After a growth of 2.5% in 2018, world mine production, after adjusting for historical disruption factors, is expected to remain essentially unchanged in 2019 and to grow by 1.9% in 2020:
- World mine production increased by 2.5% in 2018 principally due to constrained output in 2017 and to an unusually low rate of overall supply disruptions in 2018. Besides the restart of the Katanga mine in the DRC no major new copper mine capacity was brought on stream in 2018.
- In 2019, additional output from the start-up of the major Cobre de Panama mine, the expansion of Toquepala mine and the commissioning of a few small/medium mines is expected to be balanced by a significant decline in Indonesian output (due to the transition of Grasberg to an underground operation and Batu Hijau mine to phase 7) and regulatory/taxation issues which will negatively impact output in Zambia.
- In 2020, additional supply from ramp-up mines and expansions that started in 2019, together with a recovery in Indonesian output will support growth of about 1.9% (adjusted for possible supply disruptions).
World refined production is expected to increase by around 2.8% in 2019 and 1.2% in 2020 respectively:
- In 2018, global refined copper production was constrained by an unusually high frequency of smelter disruptions and temporary shutdowns for technical upgrades/modernizations.
- In 2019, expanded electrolytic capacity in China, the ramp-up of electrowinning output in the DRC and the recovery from 2018 operational issues/maintenances at smelters in Australia, Brazil, Indonesia, Poland, among others, will largely offset lower anticipated production at some plants in China and Europe due to planned maintenance shutdowns and lower output in Chile and Zambia due to operational issues at smelters.
- A rise of 2.8% is expected in 2019 but in 2020 planned electrolytic refined production is likely to be constrained by tightness in the availability of concentrates resulting in a limited increase of 1.2% in world refined production.
- After a small decline in 2018, world secondary production from scrap is expected to recover in 2019 and 2020.
- China will remain the biggest contributor to world refined production growth in both 2019 and 2020.
World apparent refined usage is expected to increase by around 2% in 2019 and 1.5% in 2020:
- Sustained growth in copper demand is expected to continue because copper is essential to economic activity and even more so to the modern technological society. Infrastructure development in major countries such as China and India and the global trend towards cleaner energy will continue to support copper demand.

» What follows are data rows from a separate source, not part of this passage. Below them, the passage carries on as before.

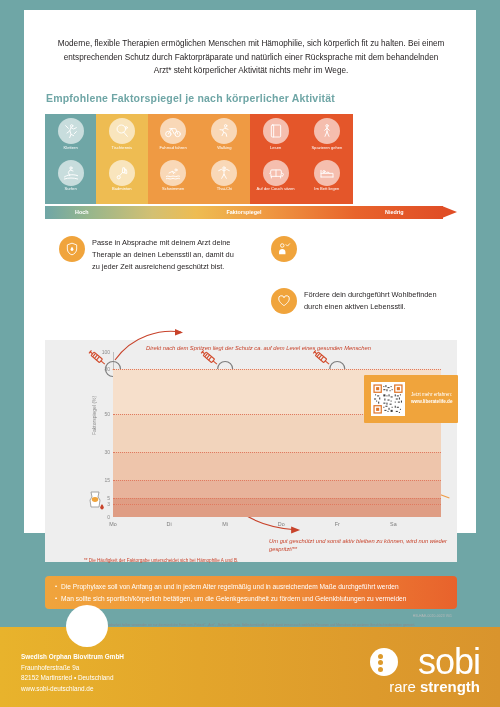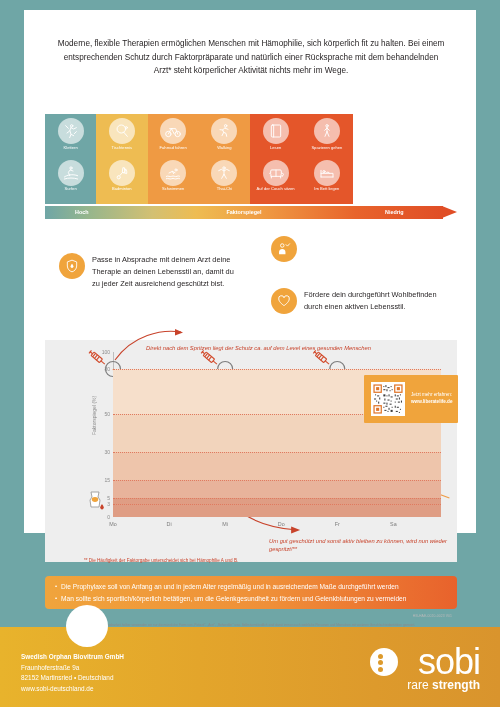--- a/index.html
+++ b/index.html
@@ -91,21 +91,21 @@
     font-size: 5.4px; font-weight: bold; color: #fff;
   }
   #bar-left  { left: 30px; }
   #bar-mid   { left: 0; width: 398px; text-align: center; }
   #bar-right { left: 340px; }
   
   .advice {
     position: absolute;
     display: flex; align-items: flex-start; gap: 7px;
   }
-  #advice-1 { left: 35px;  top: 226px; width: 175px; margin-top: 17px; }
+  #advice-1 { left: 35px;  top: 226px; width: 175px; }
   #advice-2 { left: 247px; top: 226px; width: 180px; }
   #advice-3 { left: 247px; top: 278px; width: 180px; }
   .advice-icon {
     flex: 0 0 auto;
     width: 26px; height: 26px; border-radius: 50%;
     background: #f0a43c;
     display: flex; align-items: center; justify-content: center;
   }
   .advice-icon svg { width: 14px; height: 14px; }
   .advice-text {
@@ -254,33 +254,34 @@
   }
   .sobi-mark i:nth-child(1) { top: 6px; }
   .sobi-mark i:nth-child(2) { top: 12.5px; }
   .sobi-mark i:nth-child(3) { top: 19px; }
   .sobi-word {
     font-size: 36px; color: #fff; font-weight: normal;
     letter-spacing: -1px; line-height: .82;
     font-family: "Liberation Sans", sans-serif;
   }
   .sobi-tag {
-    font-size: 12px; color: #fff; margin-top: 1px;
+    font-size: 15px; color: #fff; margin-top: 1px;
   }
   .sobi-tag b { font-weight: bold; }
 </style>
 </head>
 <body>
 
 <div id="page">
 
   <div id="card">
 
     <p id="intro">Moderne, flexible Therapien ermöglichen Menschen mit Hämophilie, sich körperlich fit zu halten. Bei einem entsprechenden Schutz durch Faktorpräparate und natürlich einer Rücksprache mit dem behandelnden Arzt* steht körperlicher Aktivität nichts mehr im Wege.</p>
 
+    <div id="grid-heading">Empfohlene Faktorspiegel je nach körperlicher Aktivität</div>
 
     <div id="activity-grid">
         <div class="act-col" style="background: rgb(111, 166, 166);">
           <div class="act-cell">
             <div class="act-item">
               <div class="act-icon">
                 <svg viewBox="0 0 24 24" fill="none" stroke="#ffffff" stroke-width="1.4" stroke-linecap="round" stroke-linejoin="round">
                   <circle cx="13" cy="4.3" r="1.8"></circle>
                   <path d="M12 7 L10 12 L6 15"></path>
                   <path d="M12 7 L16 9 L20 7"></path>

- However, a slowdown in world economic growth is expected to have an adverse impact on world refined copper usage growth in 2019 and 2020.
- China will remain the biggest contributor to world growth in copper usage. Although underlying “real” demand growth in China is estimated by some analysts to be around 2.6% in 2019, Chinese apparent demand is predicted to rise by 2%. Lower growth is expected in 2020 for both apparent and real usage.

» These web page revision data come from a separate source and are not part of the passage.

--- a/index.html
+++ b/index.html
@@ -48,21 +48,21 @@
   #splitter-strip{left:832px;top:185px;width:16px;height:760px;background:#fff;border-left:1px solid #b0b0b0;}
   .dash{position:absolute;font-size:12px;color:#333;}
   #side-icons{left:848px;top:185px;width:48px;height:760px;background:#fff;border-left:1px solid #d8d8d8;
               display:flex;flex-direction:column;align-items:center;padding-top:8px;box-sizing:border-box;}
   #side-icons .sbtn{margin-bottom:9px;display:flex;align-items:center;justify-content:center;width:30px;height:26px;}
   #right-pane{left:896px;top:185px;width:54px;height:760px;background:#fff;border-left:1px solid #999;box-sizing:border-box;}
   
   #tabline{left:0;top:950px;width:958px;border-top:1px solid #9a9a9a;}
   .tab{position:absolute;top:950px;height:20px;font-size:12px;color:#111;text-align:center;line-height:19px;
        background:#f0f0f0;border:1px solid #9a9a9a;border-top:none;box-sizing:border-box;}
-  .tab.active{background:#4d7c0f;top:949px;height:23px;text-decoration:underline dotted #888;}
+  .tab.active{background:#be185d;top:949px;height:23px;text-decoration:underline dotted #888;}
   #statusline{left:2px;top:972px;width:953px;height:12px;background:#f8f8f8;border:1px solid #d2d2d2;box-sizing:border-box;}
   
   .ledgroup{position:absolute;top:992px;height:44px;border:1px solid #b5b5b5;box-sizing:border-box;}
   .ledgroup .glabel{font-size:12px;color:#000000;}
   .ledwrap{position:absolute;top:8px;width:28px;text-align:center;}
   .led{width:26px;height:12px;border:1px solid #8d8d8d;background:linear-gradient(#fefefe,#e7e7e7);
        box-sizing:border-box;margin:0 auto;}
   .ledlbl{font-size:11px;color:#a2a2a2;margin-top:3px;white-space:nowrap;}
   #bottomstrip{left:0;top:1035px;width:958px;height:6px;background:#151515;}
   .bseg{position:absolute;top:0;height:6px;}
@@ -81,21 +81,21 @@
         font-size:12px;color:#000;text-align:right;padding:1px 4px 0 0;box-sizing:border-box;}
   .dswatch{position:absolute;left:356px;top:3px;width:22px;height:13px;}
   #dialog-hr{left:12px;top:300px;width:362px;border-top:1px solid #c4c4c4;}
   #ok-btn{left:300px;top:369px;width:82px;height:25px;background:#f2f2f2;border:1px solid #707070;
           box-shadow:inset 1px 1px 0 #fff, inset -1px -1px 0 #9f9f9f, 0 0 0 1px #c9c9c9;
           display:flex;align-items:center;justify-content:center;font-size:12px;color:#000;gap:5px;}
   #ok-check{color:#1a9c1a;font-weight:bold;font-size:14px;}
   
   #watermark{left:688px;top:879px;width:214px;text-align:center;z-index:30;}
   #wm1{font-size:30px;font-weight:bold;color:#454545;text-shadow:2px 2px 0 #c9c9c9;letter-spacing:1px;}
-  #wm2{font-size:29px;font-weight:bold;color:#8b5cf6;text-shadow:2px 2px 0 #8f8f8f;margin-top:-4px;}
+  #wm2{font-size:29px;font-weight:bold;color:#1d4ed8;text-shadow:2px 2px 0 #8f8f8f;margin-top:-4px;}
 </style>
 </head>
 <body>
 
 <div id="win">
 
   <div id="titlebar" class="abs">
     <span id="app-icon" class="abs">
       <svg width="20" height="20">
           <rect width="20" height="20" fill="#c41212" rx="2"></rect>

- The outlook for the EU and Japan remains sluggish for 2019 and 2020 with demand in the United States continuing to rise this year but levelling off in 2020. World ex-China usage is expected grow by around 1.7% in 2019 and a further 2% in 2020 mainly supported by increases in the Middle East, India and some other Asian countries.

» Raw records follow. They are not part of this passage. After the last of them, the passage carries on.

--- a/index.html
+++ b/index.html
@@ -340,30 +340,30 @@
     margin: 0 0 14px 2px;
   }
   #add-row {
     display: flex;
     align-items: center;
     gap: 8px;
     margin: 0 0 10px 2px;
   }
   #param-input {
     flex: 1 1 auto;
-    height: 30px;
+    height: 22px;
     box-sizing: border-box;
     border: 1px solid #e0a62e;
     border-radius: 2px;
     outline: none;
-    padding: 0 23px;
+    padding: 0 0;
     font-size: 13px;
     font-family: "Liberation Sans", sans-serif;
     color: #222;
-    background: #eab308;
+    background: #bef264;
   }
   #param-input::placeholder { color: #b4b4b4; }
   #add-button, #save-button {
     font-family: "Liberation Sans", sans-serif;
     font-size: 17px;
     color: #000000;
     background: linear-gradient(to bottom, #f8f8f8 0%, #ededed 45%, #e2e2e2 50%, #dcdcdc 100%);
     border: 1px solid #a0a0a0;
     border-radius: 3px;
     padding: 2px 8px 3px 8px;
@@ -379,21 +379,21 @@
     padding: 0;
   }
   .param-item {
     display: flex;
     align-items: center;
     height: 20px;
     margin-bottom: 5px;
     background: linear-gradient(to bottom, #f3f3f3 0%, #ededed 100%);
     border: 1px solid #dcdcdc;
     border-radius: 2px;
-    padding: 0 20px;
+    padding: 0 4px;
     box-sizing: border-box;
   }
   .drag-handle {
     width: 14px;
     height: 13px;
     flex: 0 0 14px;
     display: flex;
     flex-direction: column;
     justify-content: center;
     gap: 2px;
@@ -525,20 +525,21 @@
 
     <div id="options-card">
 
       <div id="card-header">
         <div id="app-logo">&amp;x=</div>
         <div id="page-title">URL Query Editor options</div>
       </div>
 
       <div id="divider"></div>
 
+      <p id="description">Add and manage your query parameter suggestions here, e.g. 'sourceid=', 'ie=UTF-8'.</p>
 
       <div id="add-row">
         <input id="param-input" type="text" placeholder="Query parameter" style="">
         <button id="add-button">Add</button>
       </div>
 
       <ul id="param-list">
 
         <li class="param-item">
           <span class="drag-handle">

World refined copper balance projections indicate a deficit of about 190,000 and 250,000 tonnes for 2019 and 2020 respectively:
- ICSG recognizes that global market balances can vary from those projected owing to numerous factors that could alter projections for both production and usage namely the current US-China trade issues, strength of the global economy especially the Chinese. In this context it can be noted that actual market balance outcomes have on recent occasions deviated from ICSG market balance forecasts due to unforeseen developments.
- In developing its global market balance, ICSG uses an apparent demand calculation for China that does not take into account changes in unreported stocks [State Reserve Bureau (SRB), producer, consumer, merchant/trader, bonded]. Apparent copper demand for China is based only on reported data (production + net trade +/- SHFE stock changes) and does not take into account changes in unreported stocks [State Reserve Bureau (SRB), producer, consumer and merchant/trader], which can be significant during periods of stocking or de-stocking and which can markedly alter global supply-demand balances.
- Current ICSG projections are for a deficit of about 190,000 metric tonnes (t) in 2019, bigger than the deficit of 65,000 t foreseen at its October 2018 meeting. For 2020, the Group forecasts a higher deficit of about 250,000t as growth in refined production is expected to lag behind that of usage.
The next Meetings of the International Copper Study Group will be held in Lisbon, Portugal in the period 21-22 October 2019.